It was in this context of political flux—where each day brought a new reckoning of dominant powers—that the begum's cosmopolitanism was a vital strategy of diplomacy, negotiation, and political manipulation. Historians have discussed the utility of cultural cosmopolitanisms during this period in South and Central Asia. Examples include the sharing of food between European and Islamic embassies, the adoption of Indian dress by Dutch and later British East India Company officials, and the patronage of a hybrid Indian and European art in the Mughal courts of the seventeenth and eighteenth centuries. Historian Nile Green has shown the intimate conviviality established through food sharing between Iranian embassies and their English hosts in the eighteenth century. He argues that in this case cosmopolitanism was a face-to-face dialogue at a time when “empires were still in negotiation.”12 Similarly, in her history of sexual and familial arrangements between European men and Indian women in early colonial India, Durba Ghosh brings attention to the quotidian, corporeal, and domestic negotiations of empire. Writing specifically of Begum Samrū, Ghosh notes her savvy appropriation of “multiple cultural images in order to fashion herself as a Mughal noblewoman, a pious Christian, and a woman of substantial wealth and political power.”13 Ghosh shows that the begum's political success was fundamentally based on such border crossings and on her confident inhabitations of multiple and often seemingly incongruous milieus. The many acts of sharing and hospitality that defined eighteenth- and nineteenth-century northern India should not, however, be mistaken for sanguine cultural relations or placid political dynamics. Indeed, such cosmopolitan engagements were fraught with political, ethnic, and religious tensions that threatened to, and often did, erupt in violent conflict. The strategic cosmopolitanism of Begum Samrū's architecture should thus be understood as a self-conscious and risky intervention in a volatile context.

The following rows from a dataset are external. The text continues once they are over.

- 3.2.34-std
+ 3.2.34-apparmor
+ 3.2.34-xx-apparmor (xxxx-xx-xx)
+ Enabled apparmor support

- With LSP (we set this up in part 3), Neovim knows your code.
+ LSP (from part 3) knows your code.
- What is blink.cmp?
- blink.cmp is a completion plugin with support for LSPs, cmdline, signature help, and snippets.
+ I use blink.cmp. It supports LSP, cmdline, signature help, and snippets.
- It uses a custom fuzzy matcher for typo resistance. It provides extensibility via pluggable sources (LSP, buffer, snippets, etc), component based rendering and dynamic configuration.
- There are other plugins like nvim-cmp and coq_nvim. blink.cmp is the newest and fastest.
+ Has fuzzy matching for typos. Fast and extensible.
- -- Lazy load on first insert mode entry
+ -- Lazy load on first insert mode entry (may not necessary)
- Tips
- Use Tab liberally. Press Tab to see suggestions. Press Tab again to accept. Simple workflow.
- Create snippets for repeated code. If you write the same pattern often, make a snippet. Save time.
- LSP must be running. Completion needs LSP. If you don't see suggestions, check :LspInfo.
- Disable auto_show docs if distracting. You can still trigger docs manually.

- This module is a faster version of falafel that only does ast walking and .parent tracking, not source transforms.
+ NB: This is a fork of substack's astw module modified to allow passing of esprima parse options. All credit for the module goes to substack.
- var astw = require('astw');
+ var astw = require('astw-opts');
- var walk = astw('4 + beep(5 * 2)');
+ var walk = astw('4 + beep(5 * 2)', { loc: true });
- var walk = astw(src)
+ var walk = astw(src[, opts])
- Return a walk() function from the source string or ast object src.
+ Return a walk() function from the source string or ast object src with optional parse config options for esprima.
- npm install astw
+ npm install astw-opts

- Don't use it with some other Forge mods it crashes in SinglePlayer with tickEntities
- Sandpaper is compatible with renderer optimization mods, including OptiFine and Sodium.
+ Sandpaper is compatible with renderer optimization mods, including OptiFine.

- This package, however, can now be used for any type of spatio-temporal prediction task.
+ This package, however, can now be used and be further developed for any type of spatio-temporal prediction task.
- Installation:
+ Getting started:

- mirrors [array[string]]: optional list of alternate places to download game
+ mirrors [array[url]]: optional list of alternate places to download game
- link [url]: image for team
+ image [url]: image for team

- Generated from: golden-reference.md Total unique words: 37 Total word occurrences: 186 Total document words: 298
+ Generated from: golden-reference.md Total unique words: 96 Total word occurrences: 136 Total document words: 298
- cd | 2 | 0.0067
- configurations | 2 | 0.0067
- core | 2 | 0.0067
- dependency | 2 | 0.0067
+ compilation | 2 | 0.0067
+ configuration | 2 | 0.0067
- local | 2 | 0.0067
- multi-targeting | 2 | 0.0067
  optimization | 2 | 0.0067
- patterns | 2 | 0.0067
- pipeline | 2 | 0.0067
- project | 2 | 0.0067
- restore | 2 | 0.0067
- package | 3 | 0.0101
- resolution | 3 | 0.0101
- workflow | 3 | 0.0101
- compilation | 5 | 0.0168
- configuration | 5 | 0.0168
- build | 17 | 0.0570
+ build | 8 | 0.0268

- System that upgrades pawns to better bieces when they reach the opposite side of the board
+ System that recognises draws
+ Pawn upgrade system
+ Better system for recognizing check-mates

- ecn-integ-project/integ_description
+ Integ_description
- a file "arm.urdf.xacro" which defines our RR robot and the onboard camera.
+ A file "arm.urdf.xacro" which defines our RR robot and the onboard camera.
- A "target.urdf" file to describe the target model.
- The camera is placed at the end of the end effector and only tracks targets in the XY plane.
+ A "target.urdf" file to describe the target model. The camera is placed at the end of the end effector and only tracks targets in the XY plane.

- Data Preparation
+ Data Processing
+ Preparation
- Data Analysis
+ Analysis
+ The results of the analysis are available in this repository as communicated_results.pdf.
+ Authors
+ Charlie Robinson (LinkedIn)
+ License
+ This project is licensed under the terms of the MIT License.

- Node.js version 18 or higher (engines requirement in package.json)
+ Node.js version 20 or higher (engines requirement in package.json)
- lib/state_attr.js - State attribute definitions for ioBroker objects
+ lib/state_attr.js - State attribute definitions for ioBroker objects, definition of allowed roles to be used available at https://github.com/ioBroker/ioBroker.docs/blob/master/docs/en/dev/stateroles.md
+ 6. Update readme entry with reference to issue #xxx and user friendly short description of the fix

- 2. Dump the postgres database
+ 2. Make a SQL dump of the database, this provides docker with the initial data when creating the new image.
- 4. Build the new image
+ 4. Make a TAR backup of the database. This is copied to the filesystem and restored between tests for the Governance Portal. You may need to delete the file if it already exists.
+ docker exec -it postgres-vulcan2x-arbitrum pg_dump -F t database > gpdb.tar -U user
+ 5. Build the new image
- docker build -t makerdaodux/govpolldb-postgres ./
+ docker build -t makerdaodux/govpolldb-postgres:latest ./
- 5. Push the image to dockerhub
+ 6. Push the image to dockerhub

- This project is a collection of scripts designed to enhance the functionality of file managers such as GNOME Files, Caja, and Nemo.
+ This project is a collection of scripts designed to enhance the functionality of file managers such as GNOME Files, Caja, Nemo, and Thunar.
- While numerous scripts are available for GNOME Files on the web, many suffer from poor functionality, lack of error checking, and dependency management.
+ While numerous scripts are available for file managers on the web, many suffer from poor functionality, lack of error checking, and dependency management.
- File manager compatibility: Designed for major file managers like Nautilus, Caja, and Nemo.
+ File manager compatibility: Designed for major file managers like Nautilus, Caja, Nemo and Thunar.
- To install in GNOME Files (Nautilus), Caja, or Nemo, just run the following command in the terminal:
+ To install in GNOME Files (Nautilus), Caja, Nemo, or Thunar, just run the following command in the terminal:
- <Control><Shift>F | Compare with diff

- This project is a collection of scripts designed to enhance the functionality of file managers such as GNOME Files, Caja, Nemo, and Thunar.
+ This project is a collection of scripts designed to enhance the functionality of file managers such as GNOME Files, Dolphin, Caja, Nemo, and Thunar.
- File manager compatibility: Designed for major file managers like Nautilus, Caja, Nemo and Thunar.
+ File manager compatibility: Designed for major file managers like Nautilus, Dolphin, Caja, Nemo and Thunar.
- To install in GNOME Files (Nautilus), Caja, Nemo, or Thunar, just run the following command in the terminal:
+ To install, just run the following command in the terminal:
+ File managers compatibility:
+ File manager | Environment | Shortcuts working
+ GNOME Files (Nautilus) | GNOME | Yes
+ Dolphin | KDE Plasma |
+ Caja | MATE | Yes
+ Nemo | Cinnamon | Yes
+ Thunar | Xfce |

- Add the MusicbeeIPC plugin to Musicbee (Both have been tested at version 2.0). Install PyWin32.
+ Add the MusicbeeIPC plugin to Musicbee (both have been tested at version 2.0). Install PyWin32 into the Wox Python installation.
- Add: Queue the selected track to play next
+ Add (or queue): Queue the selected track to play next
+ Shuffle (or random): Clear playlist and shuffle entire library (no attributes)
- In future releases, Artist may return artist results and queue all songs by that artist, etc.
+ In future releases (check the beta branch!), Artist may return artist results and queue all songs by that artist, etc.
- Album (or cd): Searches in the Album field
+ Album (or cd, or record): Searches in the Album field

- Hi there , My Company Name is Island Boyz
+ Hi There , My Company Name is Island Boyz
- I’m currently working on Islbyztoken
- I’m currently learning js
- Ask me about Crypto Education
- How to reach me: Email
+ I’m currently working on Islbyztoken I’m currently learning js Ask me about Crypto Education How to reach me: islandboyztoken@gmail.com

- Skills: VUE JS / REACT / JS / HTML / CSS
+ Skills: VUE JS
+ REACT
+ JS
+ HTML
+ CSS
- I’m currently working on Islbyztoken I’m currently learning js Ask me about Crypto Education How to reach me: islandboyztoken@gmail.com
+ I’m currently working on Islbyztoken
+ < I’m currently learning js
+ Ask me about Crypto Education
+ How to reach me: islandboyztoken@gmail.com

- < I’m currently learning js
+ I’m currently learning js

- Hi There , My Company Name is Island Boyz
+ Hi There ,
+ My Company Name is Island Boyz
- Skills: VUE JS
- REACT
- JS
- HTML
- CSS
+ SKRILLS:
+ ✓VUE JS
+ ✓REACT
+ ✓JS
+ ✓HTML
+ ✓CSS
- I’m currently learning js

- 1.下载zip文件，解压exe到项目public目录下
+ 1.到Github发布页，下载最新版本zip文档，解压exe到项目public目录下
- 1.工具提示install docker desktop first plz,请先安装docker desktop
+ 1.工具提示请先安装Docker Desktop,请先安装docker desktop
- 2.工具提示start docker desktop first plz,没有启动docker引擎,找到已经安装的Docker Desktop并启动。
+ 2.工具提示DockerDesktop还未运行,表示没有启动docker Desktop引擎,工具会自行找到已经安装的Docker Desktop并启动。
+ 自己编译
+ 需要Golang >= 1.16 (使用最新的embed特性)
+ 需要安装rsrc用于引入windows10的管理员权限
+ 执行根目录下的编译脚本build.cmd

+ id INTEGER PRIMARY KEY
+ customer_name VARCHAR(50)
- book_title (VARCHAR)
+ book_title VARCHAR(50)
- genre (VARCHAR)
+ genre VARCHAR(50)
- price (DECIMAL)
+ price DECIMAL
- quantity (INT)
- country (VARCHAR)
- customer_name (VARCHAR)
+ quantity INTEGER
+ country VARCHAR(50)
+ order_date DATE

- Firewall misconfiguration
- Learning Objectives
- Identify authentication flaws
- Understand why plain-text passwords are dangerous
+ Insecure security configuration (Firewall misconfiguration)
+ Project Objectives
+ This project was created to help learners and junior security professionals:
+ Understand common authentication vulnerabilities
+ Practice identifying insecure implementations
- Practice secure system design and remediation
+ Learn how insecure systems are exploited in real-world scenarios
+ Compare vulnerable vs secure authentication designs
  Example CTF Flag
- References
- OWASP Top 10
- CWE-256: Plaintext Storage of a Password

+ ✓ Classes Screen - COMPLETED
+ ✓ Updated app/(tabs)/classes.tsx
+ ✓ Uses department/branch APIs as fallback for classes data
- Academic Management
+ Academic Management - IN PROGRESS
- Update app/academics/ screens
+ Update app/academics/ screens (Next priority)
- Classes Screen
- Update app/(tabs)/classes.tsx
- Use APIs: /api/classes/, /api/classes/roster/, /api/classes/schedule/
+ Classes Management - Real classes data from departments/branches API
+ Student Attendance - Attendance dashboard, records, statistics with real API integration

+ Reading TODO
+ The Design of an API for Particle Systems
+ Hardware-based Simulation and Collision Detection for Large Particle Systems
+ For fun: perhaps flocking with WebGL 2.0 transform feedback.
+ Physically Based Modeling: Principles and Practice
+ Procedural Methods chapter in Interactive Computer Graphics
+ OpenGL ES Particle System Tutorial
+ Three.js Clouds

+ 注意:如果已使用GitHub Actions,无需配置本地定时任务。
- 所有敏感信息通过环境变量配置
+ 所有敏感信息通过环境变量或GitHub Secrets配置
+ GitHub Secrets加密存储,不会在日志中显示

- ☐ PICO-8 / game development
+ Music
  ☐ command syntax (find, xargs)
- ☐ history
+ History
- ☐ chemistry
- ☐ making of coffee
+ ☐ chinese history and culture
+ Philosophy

Recent scholarship on female patronage in South Asian, Islamic, and East Asian architecture has revealed the agency of women builders and the valuable contributions they made to these regions. Much of this scholarship has focused on the patronage of architecture by royal or elite women who sought to gain political power and social capital through their buildings. For example, the history of elite women building monasteries, churches, and mosques as a means of displaying piety and thereby consolidating their roles within patriarchal societies is well documented.14 Another body of scholarship has focused on women as the patrons of luxury objects and supporters of new and often experimental art forms.15 Several scholars have also explored women's strategic appropriation of the domestic realm or the family space as an arena from which to exercise political power and control.16 This scholarship has rightly resisted the portrayal of women as passive recipients or mere consumers of art and architecture, instead presenting them as active creators of cultural spaces, sociospatial etiquette, and artistic practice. The bulk of this research, however, perpetuates the belief that female patrons commissioned architectural products to reinforce their positions within prescribed social norms: Buddhist nuns built Buddhist monasteries to consolidate their role as stewards of their own religious traditions, female pharaohs appropriated existing models of patriarchal authority to secure their own political positions in ancient Egypt.17 Through their patronage these women reinforced the essentialist feminine categories of “mother,” “pious woman,” and “domestic role model” and strategically co-opted each of these in order to stake political claims and gain legal rights.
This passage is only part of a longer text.